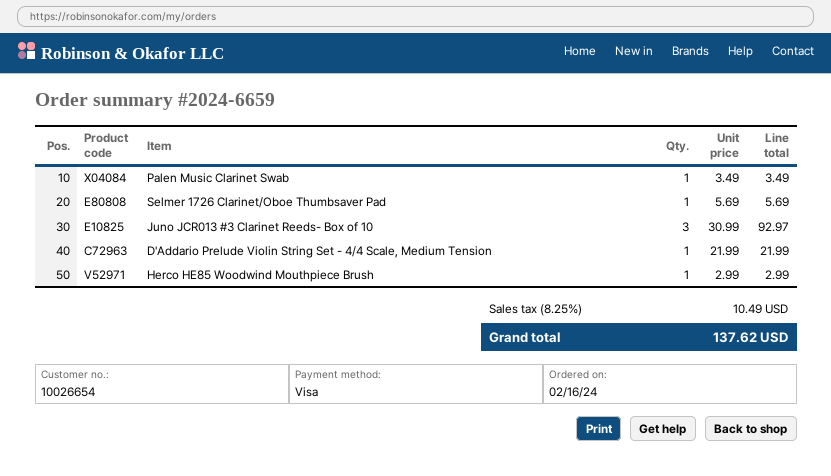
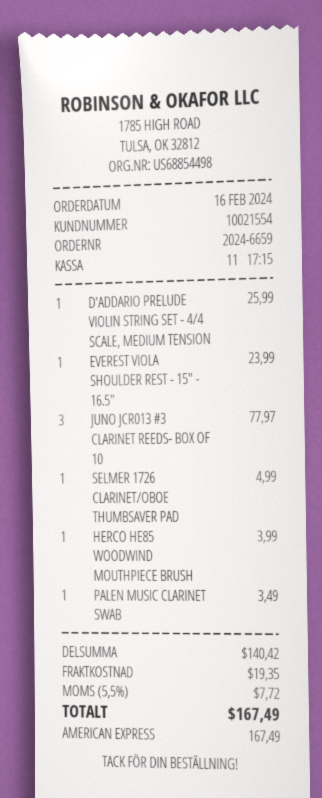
customer number: 10026654 -> 10021554
payment method: Visa -> American Express
Selmer 1726 Clarinet/Oboe Thumbsaver Pad: 1 for 5.69 -> 1 for 4.99
Juno JCR013 #3 Clarinet Reeds- Box of 10: 3 for 92.97 -> 3 for 77.97
D'Addario Prelude Violin String Set - 4/4 Scale, Medium Tension: 1 for 21.99 -> 1 for 25.99
Herco HE85 Woodwind Mouthpiece Brush: 1 for 2.99 -> 1 for 3.99
EVEREST VIOLA SHOULDER REST - 15" - 16.5": none -> 1 for 23.99
shipping: none -> 19.35
tax: 8.25% = 10.49 -> 5.5% = 7.72
total: 137.62 -> 167.49

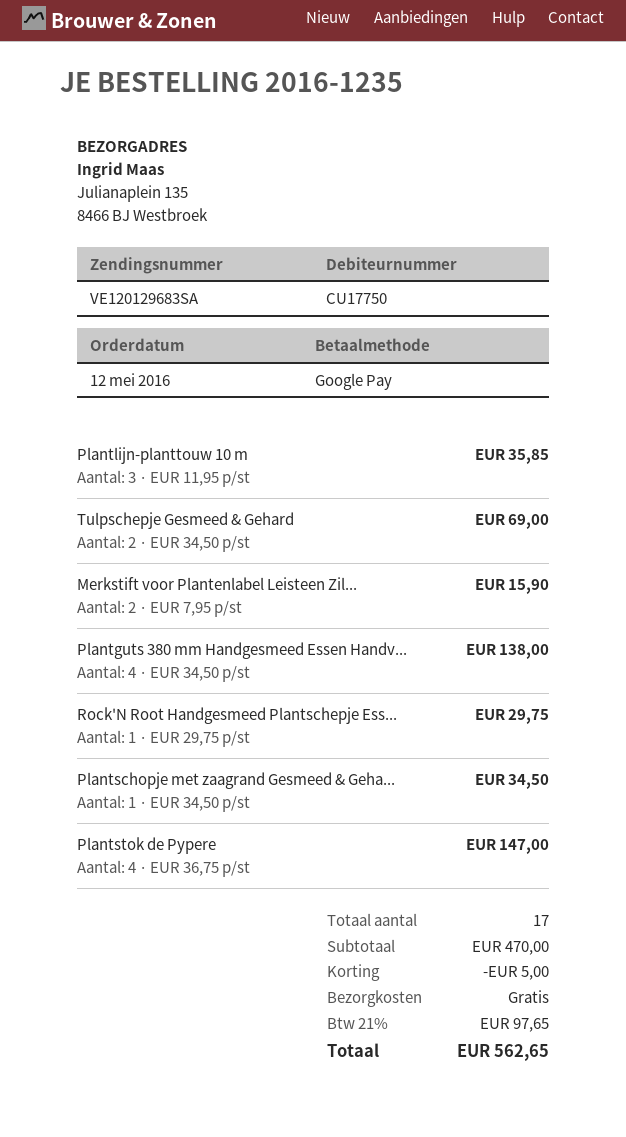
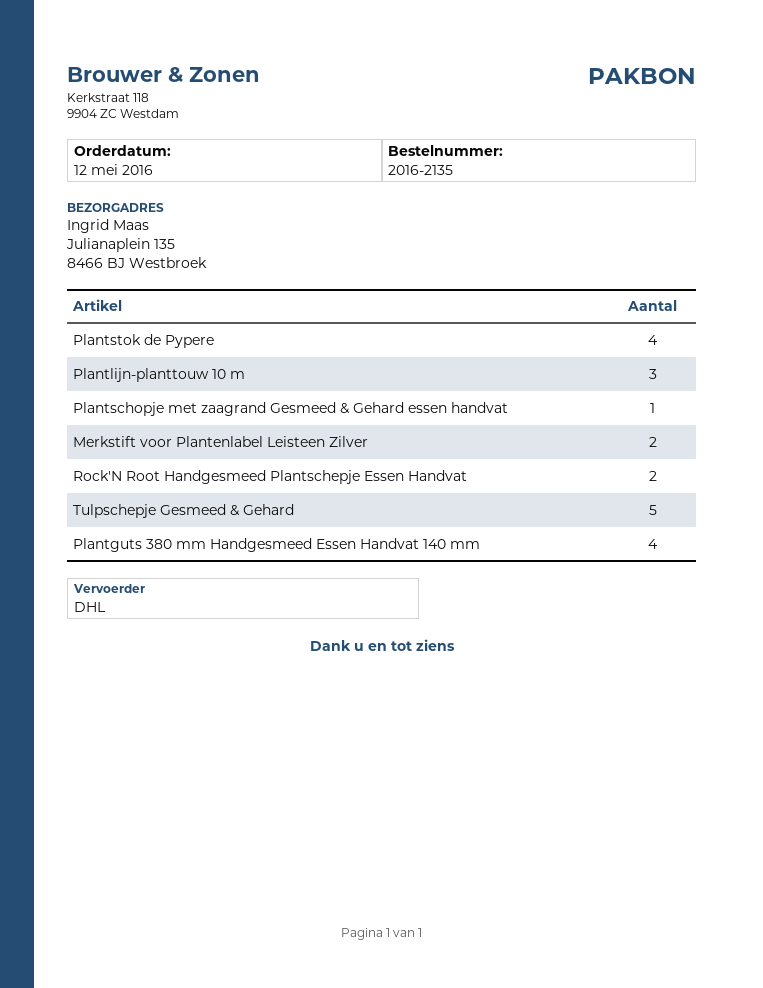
order number: 2016-1235 -> 2016-2135
Tulpschepje Gesmeed & Gehard: 2 -> 5
Rock'N Root Handgesmeed Plantschepje Ess...: 1 -> 2

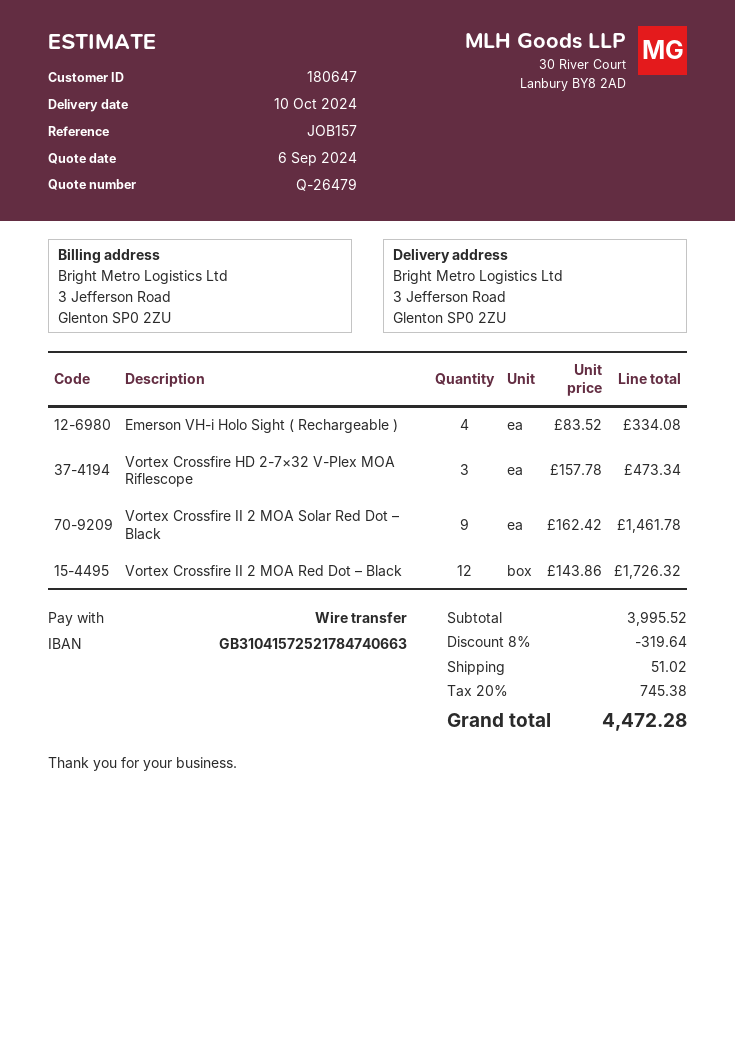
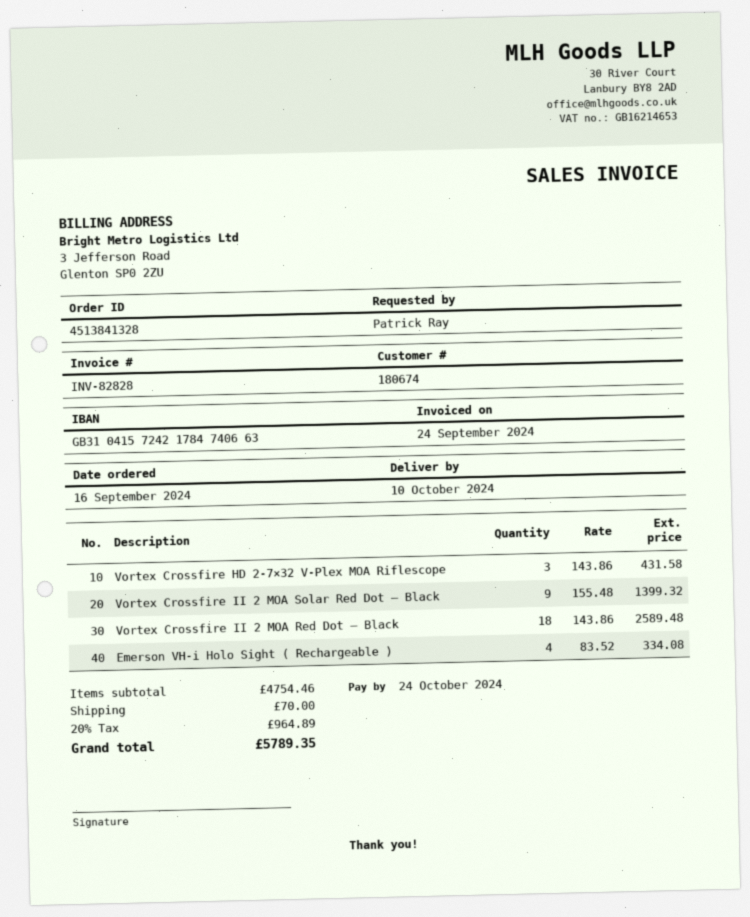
customer number: 180647 -> 180674
bank account: GB31041572521784740663 -> GB31041572421784740663
Vortex Crossfire HD 2-7×32 V-Plex MOA Riflescope: 3 x 157.78 = 473.34 -> 3 x 143.86 = 431.58
Vortex Crossfire II 2 MOA Solar Red Dot – Black: 9 x 162.42 = 1461.78 -> 9 x 155.48 = 1399.32
Vortex Crossfire II 2 MOA Red Dot – Black: 12 x 143.86 = 1726.32 -> 18 x 143.86 = 2589.48
subtotal: 3995.52 -> 4754.46
discount: 8% = 319.64 -> none
shipping: 51.02 -> 70.00
tax: 20% = 745.38 -> 20% = 964.89
total: 4472.28 -> 5789.35

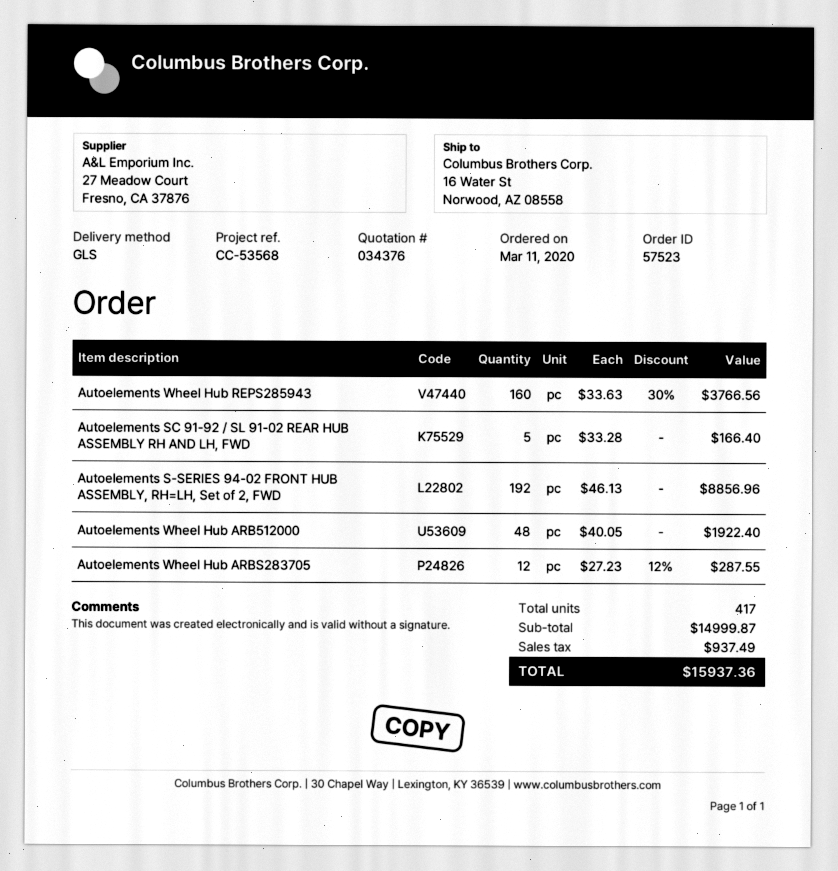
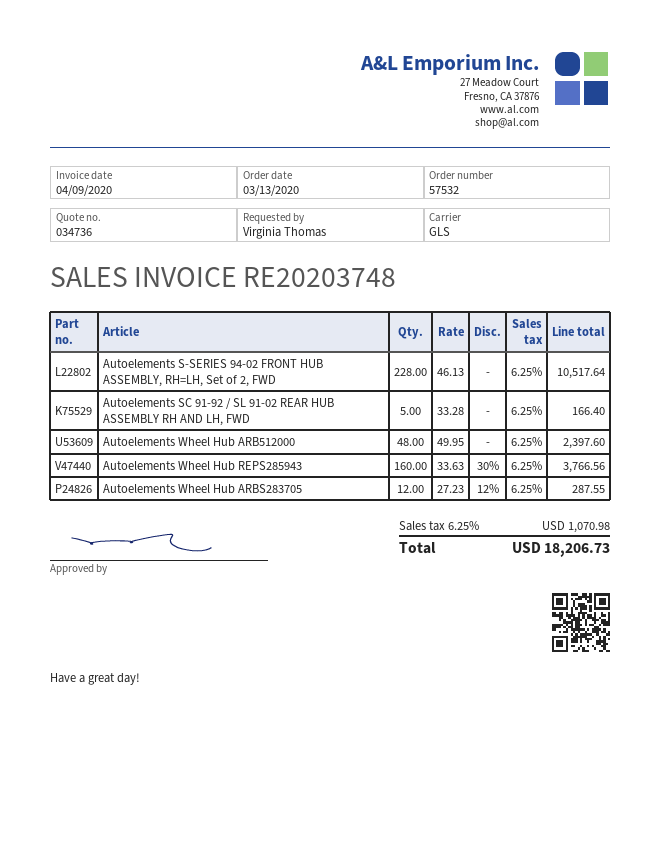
quote number: 034376 -> 034736
order number: 57523 -> 57532
order date: 2020-03-11 -> 2020-03-13
Autoelements S-SERIES 94-02 FRONT HUB ASSEMBLY, RH=LH, Set of 2, FWD: 192 x 46.13 = 8856.96 -> 228 x 46.13 = 10517.64
Autoelements Wheel Hub ARB512000: 48 x 40.05 = 1922.40 -> 48 x 49.95 = 2397.60
tax: 937.49 -> 1070.98
total: 15937.36 -> 18206.73

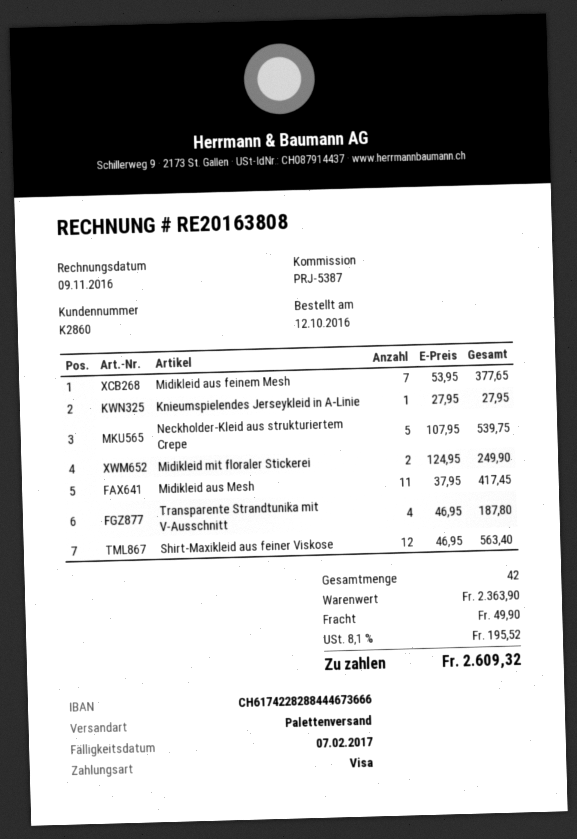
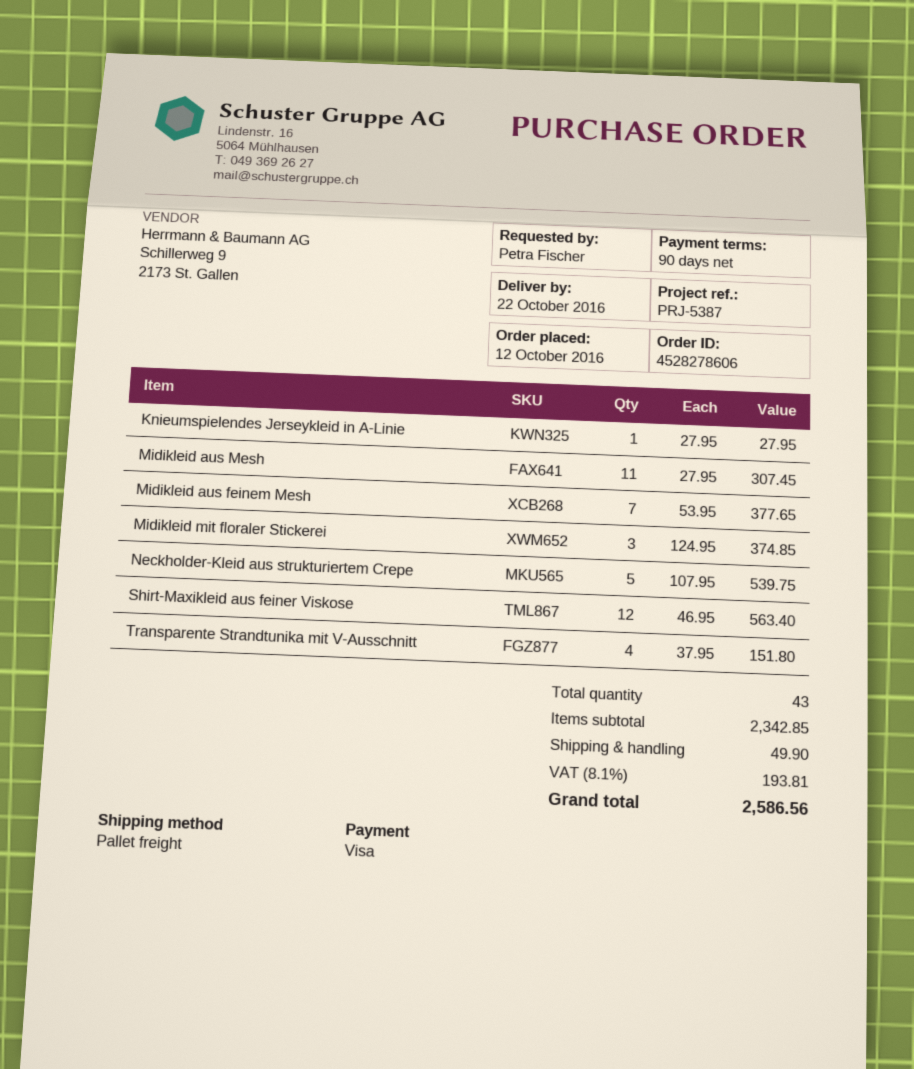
Midikleid mit floraler Stickerei: 2 x 124.95 = 249.90 -> 3 x 124.95 = 374.85
Midikleid aus Mesh: 11 x 37.95 = 417.45 -> 11 x 27.95 = 307.45
Transparente Strandtunika mit V-Ausschnitt: 4 x 46.95 = 187.80 -> 4 x 37.95 = 151.80
total quantity: 42 -> 43
subtotal: 2363.90 -> 2342.85
tax: 8.1% = 195.52 -> 8.1% = 193.81
total: 2609.32 -> 2586.56

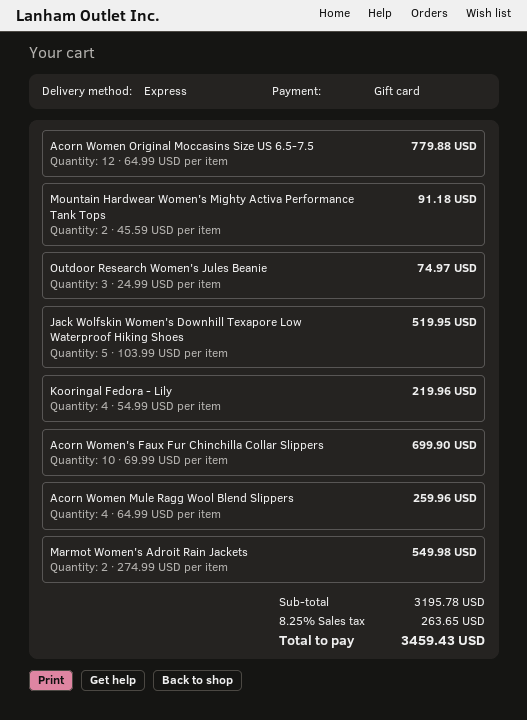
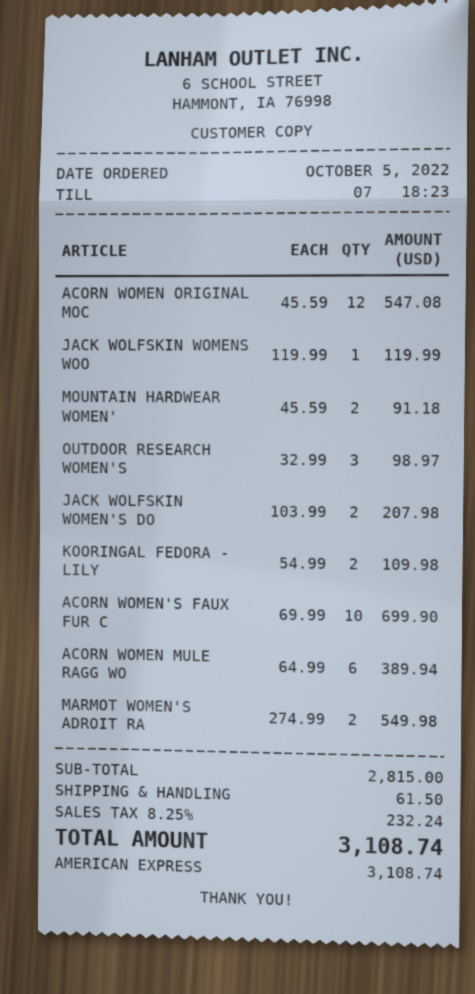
payment method: gift card -> American Express
Acorn Women Original Moccasins Size US 6.5-7.5: 12 x 64.99 = 779.88 -> 12 x 45.59 = 547.08
Outdoor Research Women's Jules Beanie: 3 x 24.99 = 74.97 -> 3 x 32.99 = 98.97
Jack Wolfskin Women's Downhill Texapore Low Waterproof Hiking Shoes: 5 x 103.99 = 519.95 -> 2 x 103.99 = 207.98
Kooringal Fedora - Lily: 4 x 54.99 = 219.96 -> 2 x 54.99 = 109.98
Acorn Women Mule Ragg Wool Blend Slippers: 4 x 64.99 = 259.96 -> 6 x 64.99 = 389.94
JACK WOLFSKIN WOMENS WOO: none -> 1 x 119.99 = 119.99
subtotal: 3195.78 -> 2815.00
shipping: none -> 61.50
tax: 8.25% = 263.65 -> 8.25% = 232.24
total: 3459.43 -> 3108.74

====

Assigned task:
Each entry needs to be returned verbatim, with its pictures left out.

Response to the task:
customer number: 10026654 -> 10021554
payment method: Visa -> American Express
Selmer 1726 Clarinet/Oboe Thumbsaver Pad: 1 for 5.69 -> 1 for 4.99
Juno JCR013 #3 Clarinet Reeds- Box of 10: 3 for 92.97 -> 3 for 77.97
D'Addario Prelude Violin String Set - 4/4 Scale, Medium Tension: 1 for 21.99 -> 1 for 25.99
Herco HE85 Woodwind Mouthpiece Brush: 1 for 2.99 -> 1 for 3.99
EVEREST VIOLA SHOULDER REST - 15" - 16.5": none -> 1 for 23.99
shipping: none -> 19.35
tax: 8.25% = 10.49 -> 5.5% = 7.72
total: 137.62 -> 167.49

order number: 2016-1235 -> 2016-2135
Tulpschepje Gesmeed & Gehard: 2 -> 5
Rock'N Root Handgesmeed Plantschepje Ess...: 1 -> 2

customer number: 180647 -> 180674
bank account: GB31041572521784740663 -> GB31041572421784740663
Vortex Crossfire HD 2-7×32 V-Plex MOA Riflescope: 3 x 157.78 = 473.34 -> 3 x 143.86 = 431.58
Vortex Crossfire II 2 MOA Solar Red Dot – Black: 9 x 162.42 = 1461.78 -> 9 x 155.48 = 1399.32
Vortex Crossfire II 2 MOA Red Dot – Black: 12 x 143.86 = 1726.32 -> 18 x 143.86 = 2589.48
subtotal: 3995.52 -> 4754.46
discount: 8% = 319.64 -> none
shipping: 51.02 -> 70.00
tax: 20% = 745.38 -> 20% = 964.89
total: 4472.28 -> 5789.35

quote number: 034376 -> 034736
order number: 57523 -> 57532
order date: 2020-03-11 -> 2020-03-13
Autoelements S-SERIES 94-02 FRONT HUB ASSEMBLY, RH=LH, Set of 2, FWD: 192 x 46.13 = 8856.96 -> 228 x 46.13 = 10517.64
Autoelements Wheel Hub ARB512000: 48 x 40.05 = 1922.40 -> 48 x 49.95 = 2397.60
tax: 937.49 -> 1070.98
total: 15937.36 -> 18206.73

Midikleid mit floraler Stickerei: 2 x 124.95 = 249.90 -> 3 x 124.95 = 374.85
Midikleid aus Mesh: 11 x 37.95 = 417.45 -> 11 x 27.95 = 307.45
Transparente Strandtunika mit V-Ausschnitt: 4 x 46.95 = 187.80 -> 4 x 37.95 = 151.80
total quantity: 42 -> 43
subtotal: 2363.90 -> 2342.85
tax: 8.1% = 195.52 -> 8.1% = 193.81
total: 2609.32 -> 2586.56

payment method: gift card -> American Express
Acorn Women Original Moccasins Size US 6.5-7.5: 12 x 64.99 = 779.88 -> 12 x 45.59 = 547.08
Outdoor Research Women's Jules Beanie: 3 x 24.99 = 74.97 -> 3 x 32.99 = 98.97
Jack Wolfskin Women's Downhill Texapore Low Waterproof Hiking Shoes: 5 x 103.99 = 519.95 -> 2 x 103.99 = 207.98
Kooringal Fedora - Lily: 4 x 54.99 = 219.96 -> 2 x 54.99 = 109.98
Acorn Women Mule Ragg Wool Blend Slippers: 4 x 64.99 = 259.96 -> 6 x 64.99 = 389.94
JACK WOLFSKIN WOMENS WOO: none -> 1 x 119.99 = 119.99
subtotal: 3195.78 -> 2815.00
shipping: none -> 61.50
tax: 8.25% = 263.65 -> 8.25% = 232.24
total: 3459.43 -> 3108.74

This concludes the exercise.